WORK REQUIRED
Work through the records below, line by line, and say how many lines include "none", with nothing else.

--- RECORD EXCERPTS Enclosed Below ---

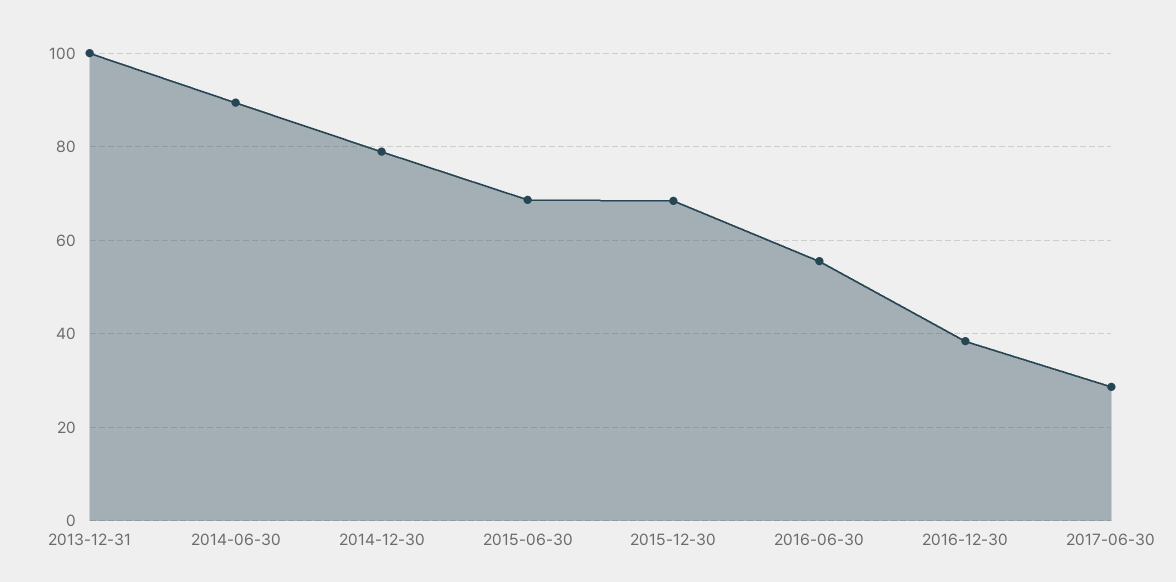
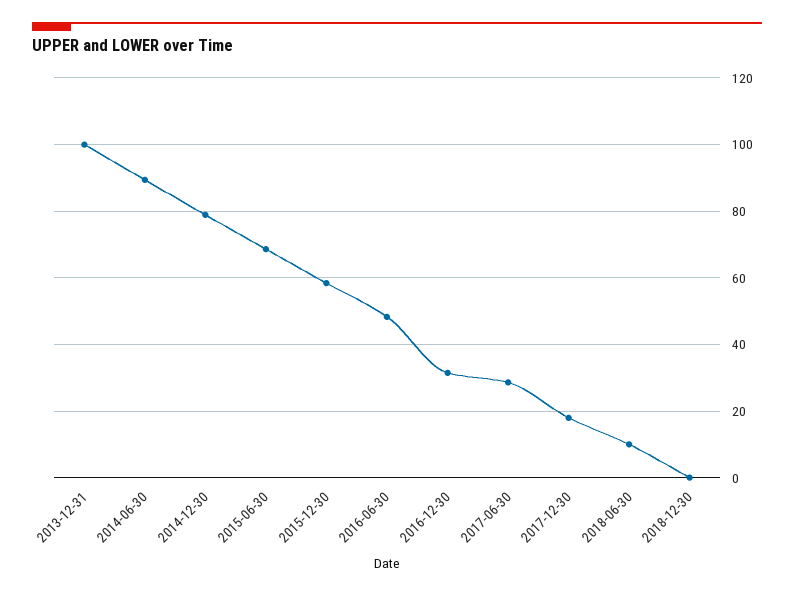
2015-12-30: 68 -> 58
2016-06-30: 56 -> 48
2016-12-30: 38 -> 32
2017-12-30: none -> 18
2018-06-30: none -> 10
2018-12-30: none -> 0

--- End of Enclosed RECORD EXCERPTS ---

RESPONSE
3